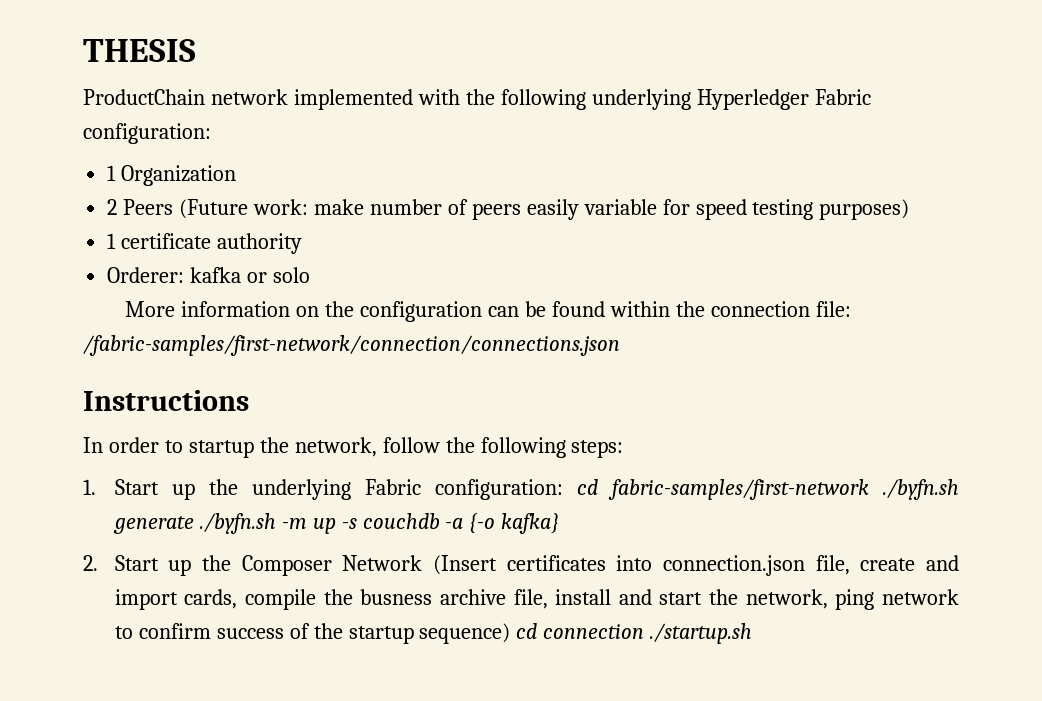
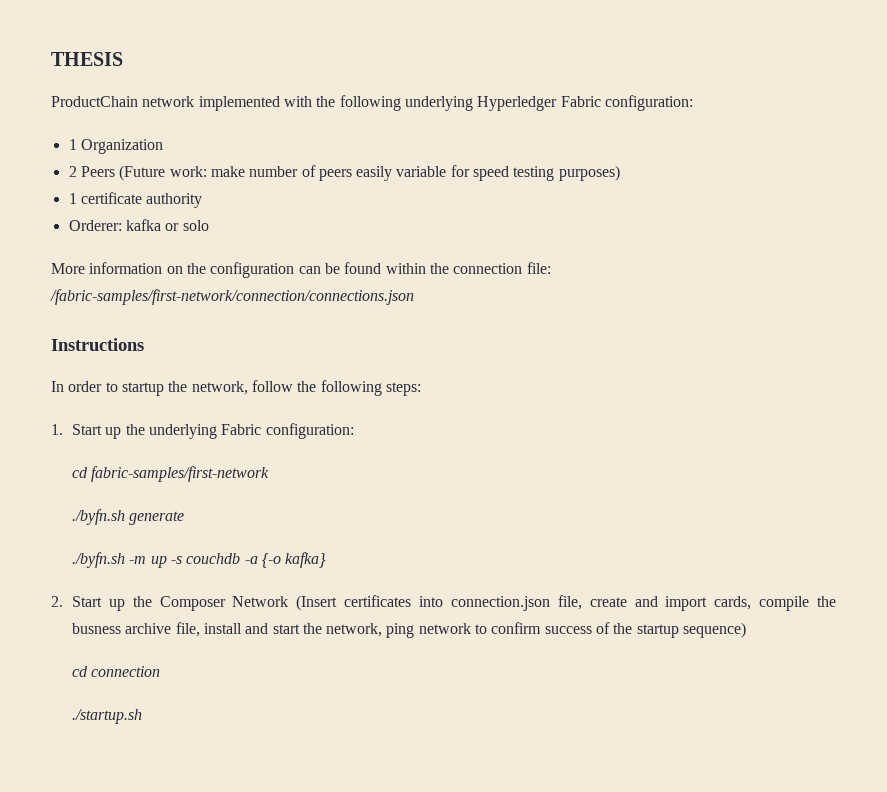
(563, 489) none -> (354, 431) //
(869, 489) none -> (270, 474) //
(194, 525) none -> (185, 518) //
(511, 633) none -> (747, 630) //
(645, 631) none -> (161, 671) //

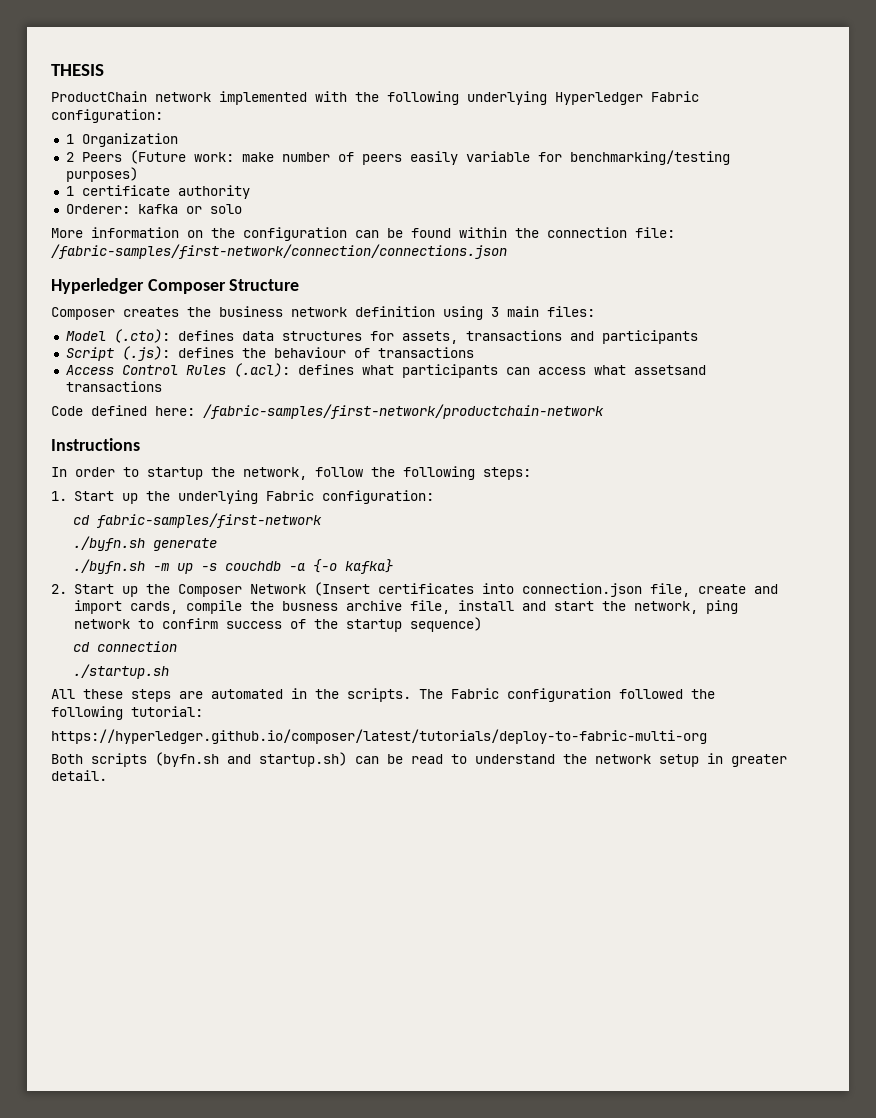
[473,166,555,181] speed testing -> [569,150,730,165] benchmarking/testing
(414, 297) none -> [51,278,300,294] [51,306,595,320] [65,329,698,344] [65,346,474,361] [65,363,706,378] [65,381,162,392] [51,404,604,419] // Hyperledger Composer Structure // Composer creates the business network definition using 3 main files: // Model (.cto): defines data structures for assets, transactions and participants // Script (.js): defines the behaviour of transactions // Access Control Rules (.acl): defines what participants can access what assetsand transactions // Code defined here: /fabric-samples/first-network/productchain-network
(142, 716) none -> [51,688,715,702] [51,706,203,720] [51,729,707,744] [51,752,787,767] [51,770,107,781] // All these steps are automated in the scripts. The Fabric configuration followed the following tutorial: // https://hyperledger.github.io/composer/latest/tutorials/deploy-to-fabric-multi-org // Both scripts (byfn.sh and startup.sh) can be read to understand the network setup in greater detail.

Instructions for the task
Nothing but the lines from the first line of the data through the line with "[473,166,555,181] speed testing" belongs in the answer, copied exactly and without pictures.

Response to the exercise
(563, 489) none -> (354, 431) //
(869, 489) none -> (270, 474) //
(194, 525) none -> (185, 518) //
(511, 633) none -> (747, 630) //
(645, 631) none -> (161, 671) //

[473,166,555,181] speed testing -> [569,150,730,165] benchmarking/testing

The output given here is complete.